>>
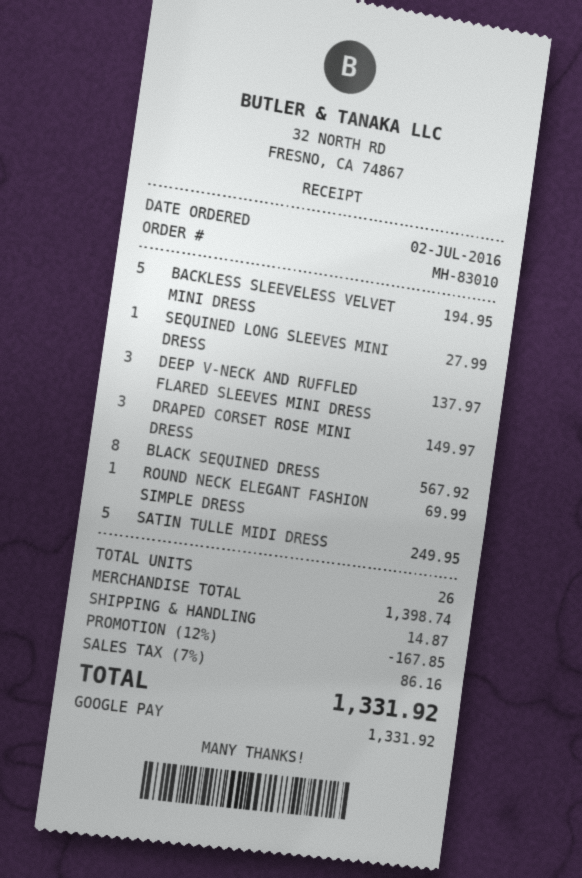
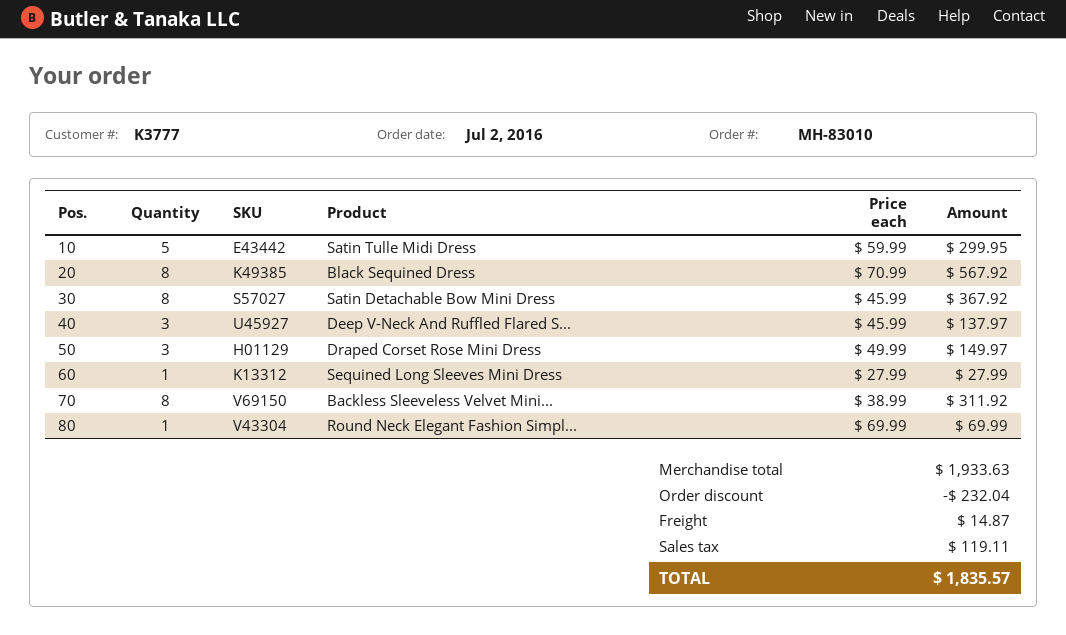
BACKLESS SLEEVELESS VELVET MINI DRESS: 5 for 194.95 -> 8 for 311.92
SATIN TULLE MIDI DRESS: 5 for 249.95 -> 5 for 299.95
Satin Detachable Bow Mini Dress: none -> 8 for 367.92
subtotal: 1398.74 -> 1933.63
discount: 167.85 -> 232.04
tax: 86.16 -> 119.11
total: 1331.92 -> 1835.57

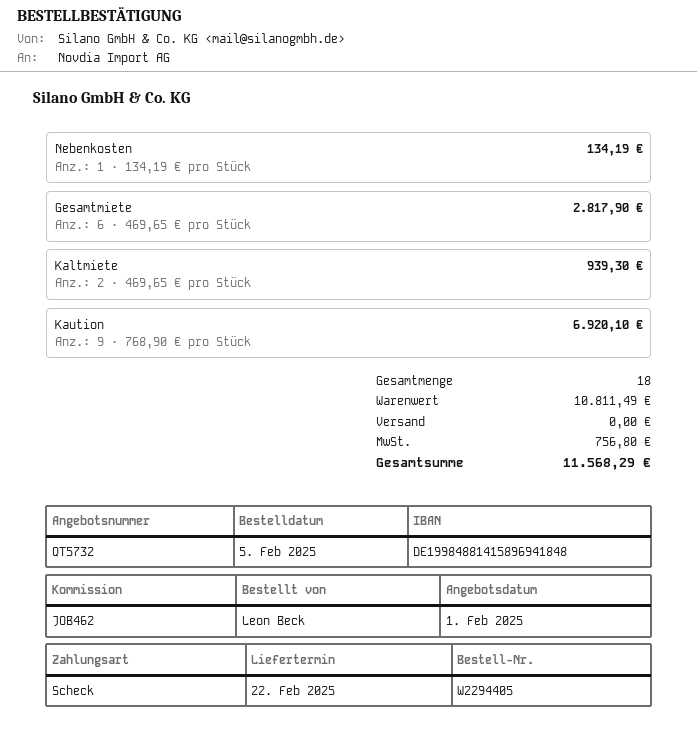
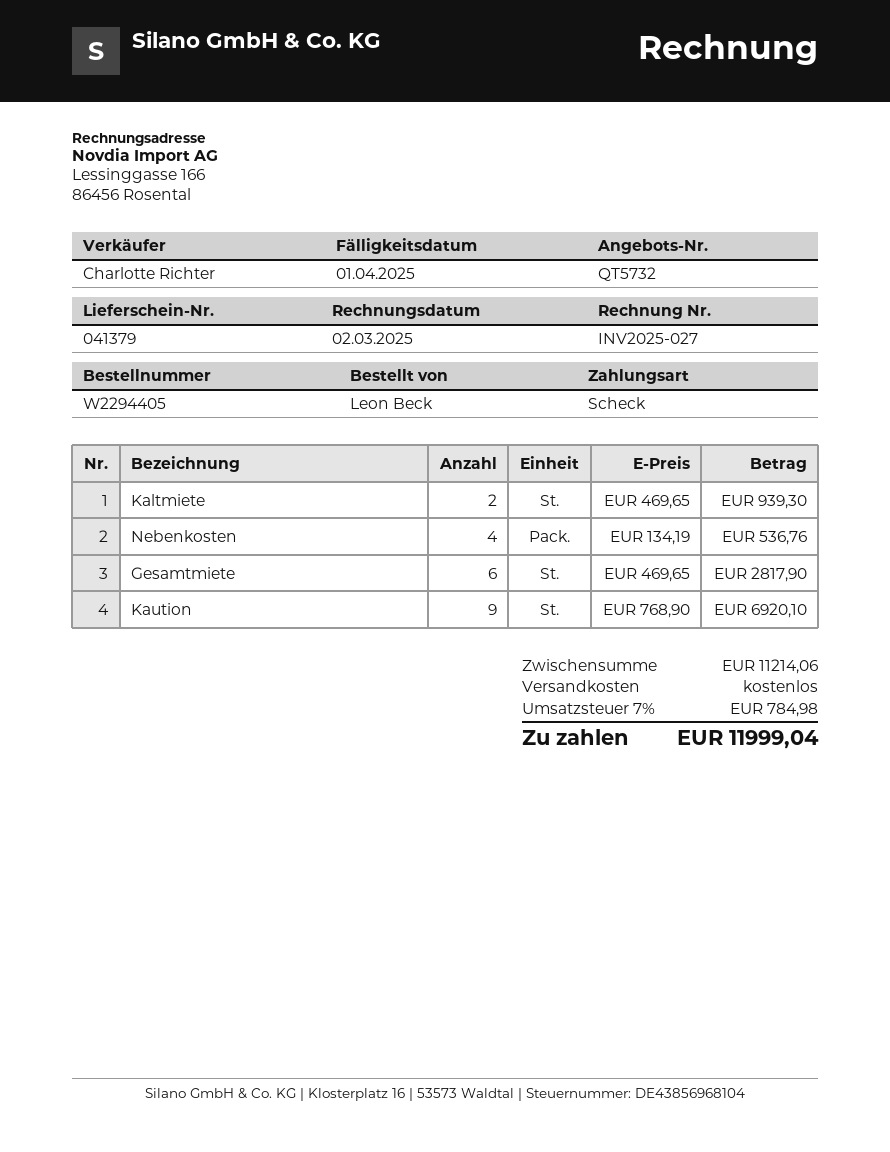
Nebenkosten: 1 x 134.19 = 134.19 -> 4 x 134.19 = 536.76
subtotal: 10811.49 -> 11214.06
tax: 756.80 -> 784.98
total: 11568.29 -> 11999.04

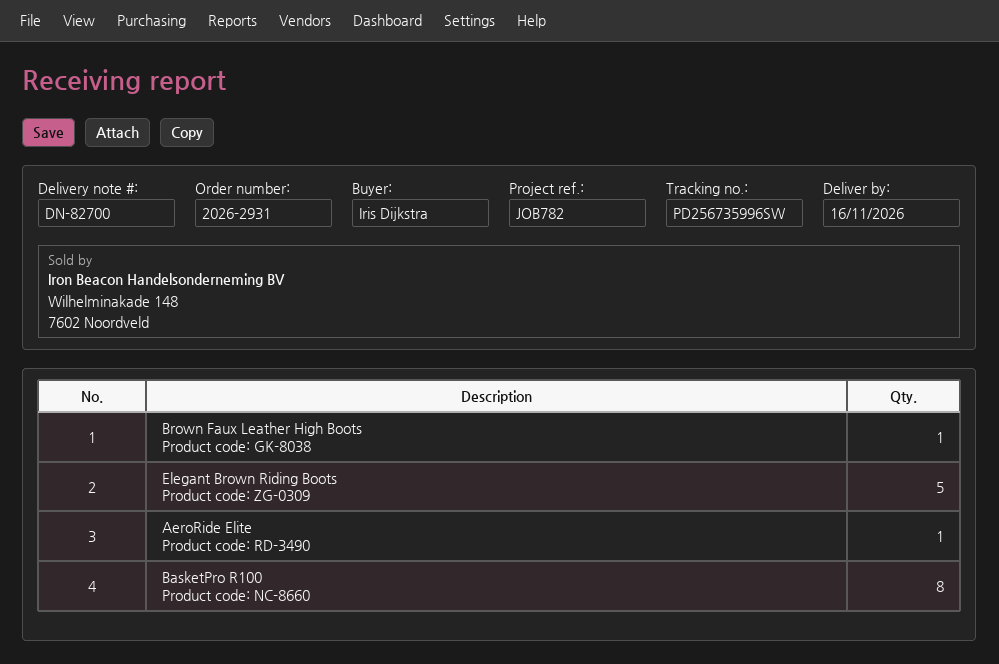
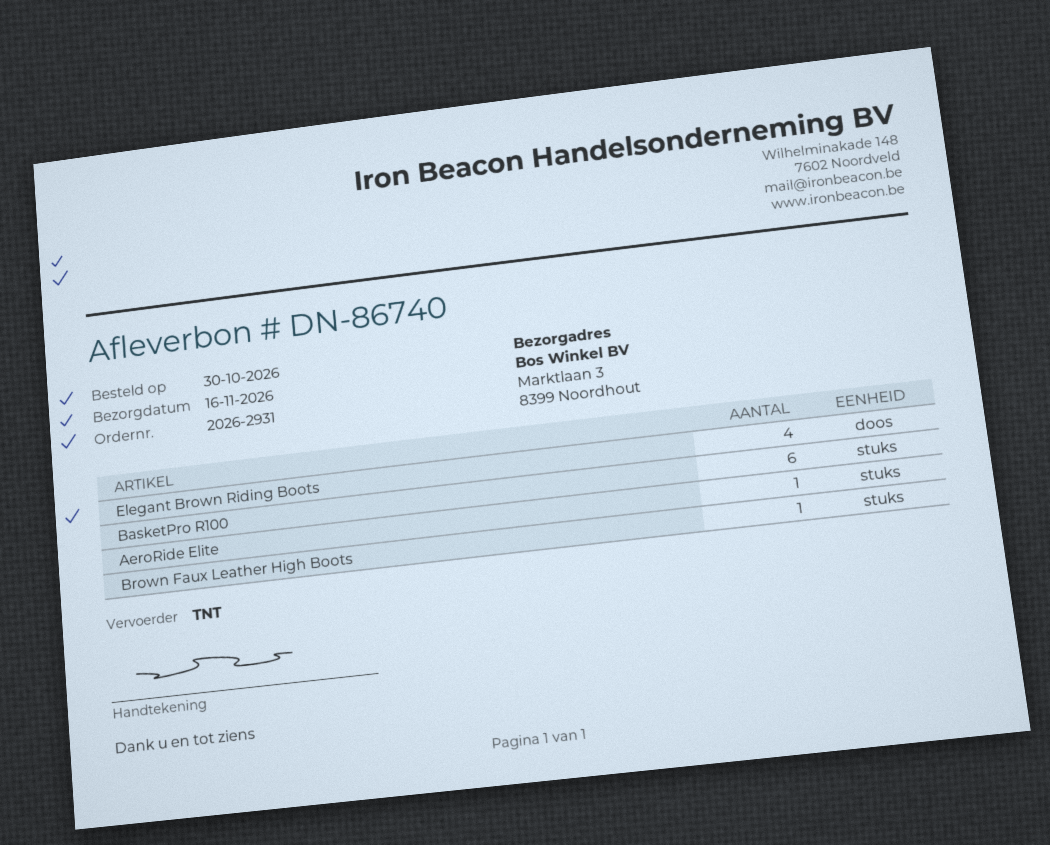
delivery note number: DN-82700 -> DN-86740
Elegant Brown Riding Boots: 5 -> 4
BasketPro R100: 8 -> 6

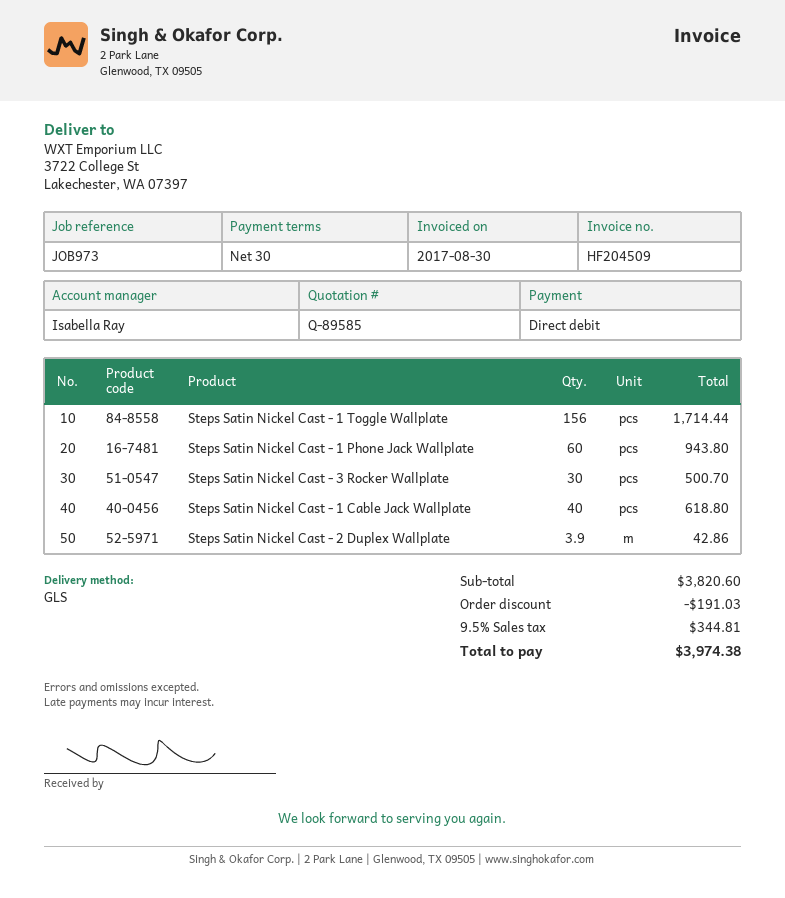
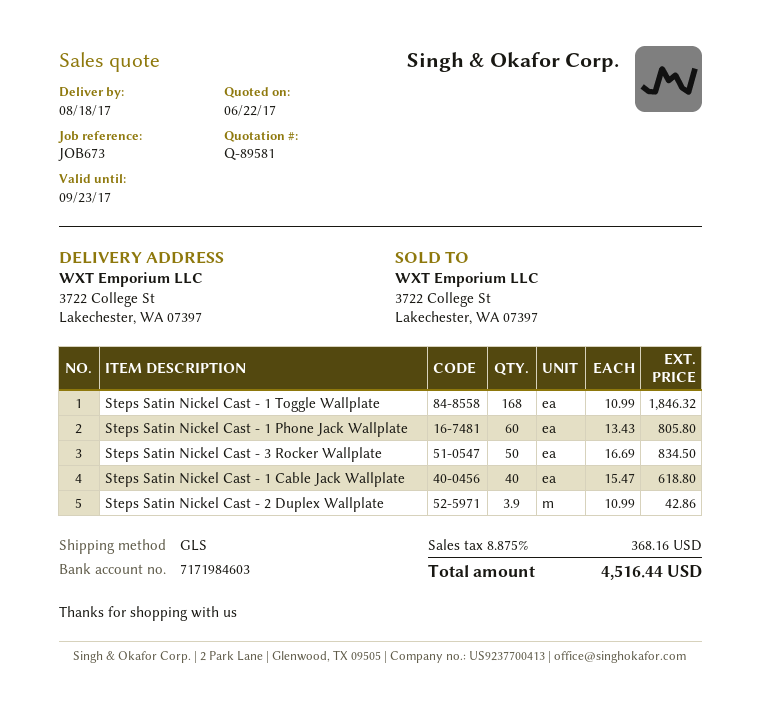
quote number: Q-89585 -> Q-89581
reference: JOB973 -> JOB673
Steps Satin Nickel Cast - 1 Toggle Wallplate: 156 for 1714.44 -> 168 for 1846.32
Steps Satin Nickel Cast - 1 Phone Jack Wallplate: 60 for 943.80 -> 60 for 805.80
Steps Satin Nickel Cast - 3 Rocker Wallplate: 30 for 500.70 -> 50 for 834.50
discount: 191.03 -> none
tax: 9.5% = 344.81 -> 8.875% = 368.16
total: 3974.38 -> 4516.44

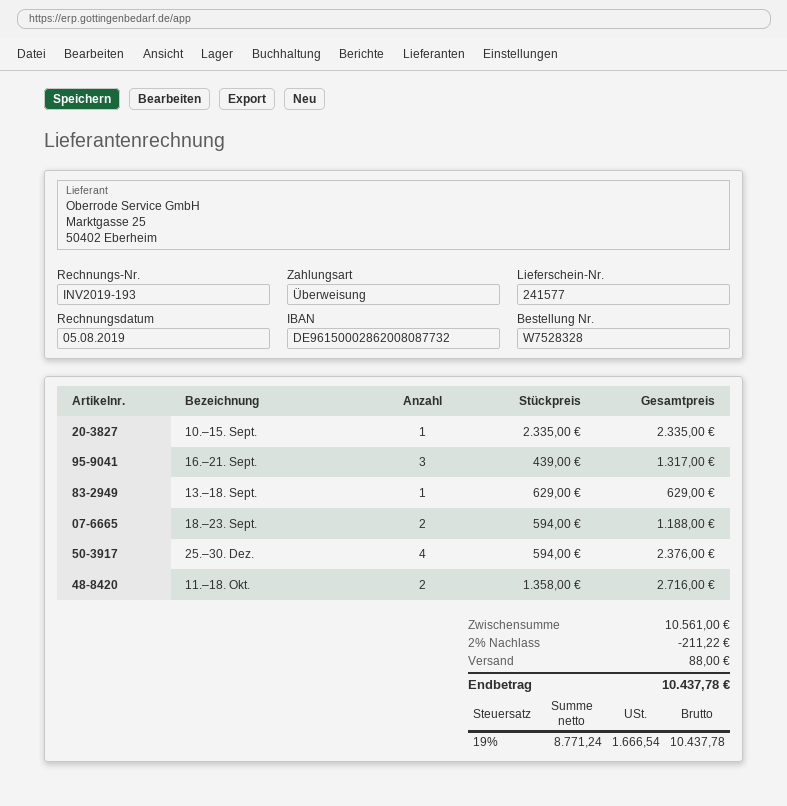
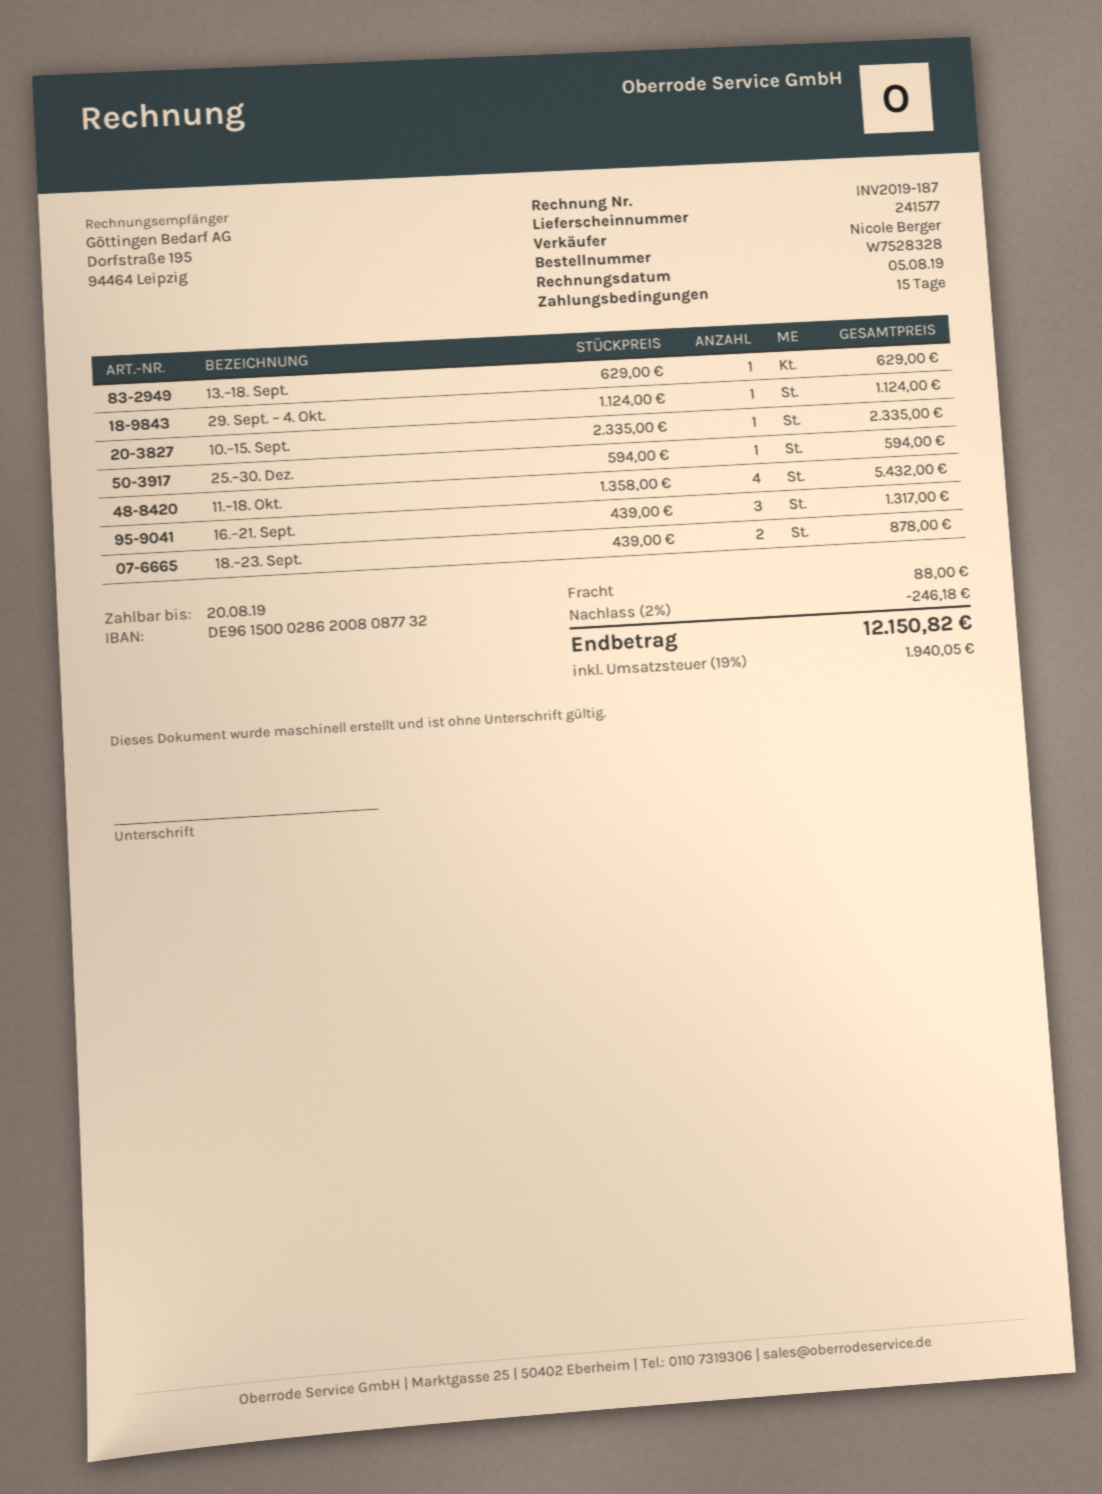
invoice number: INV2019-193 -> INV2019-187
18.–23. Sept.: 2 x 594.00 = 1188.00 -> 2 x 439.00 = 878.00
25.–30. Dez.: 4 x 594.00 = 2376.00 -> 1 x 594.00 = 594.00
11.–18. Okt.: 2 x 1358.00 = 2716.00 -> 4 x 1358.00 = 5432.00
29. Sept. – 4. Okt.: none -> 1 x 1124.00 = 1124.00
discount: 2% = 211.22 -> 2% = 246.18
tax: 19% = 1666.54 -> 19% = 1940.05
total: 10437.78 -> 12150.82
<<
**Task to carry out:**
All that should be returned is the run of lines from the one with "11.–18. Okt.: 2" to the last line of the material above, copied exactly.

**Answer area:**
11.–18. Okt.: 2 x 1358.00 = 2716.00 -> 4 x 1358.00 = 5432.00
29. Sept. – 4. Okt.: none -> 1 x 1124.00 = 1124.00
discount: 2% = 211.22 -> 2% = 246.18
tax: 19% = 1666.54 -> 19% = 1940.05
total: 10437.78 -> 12150.82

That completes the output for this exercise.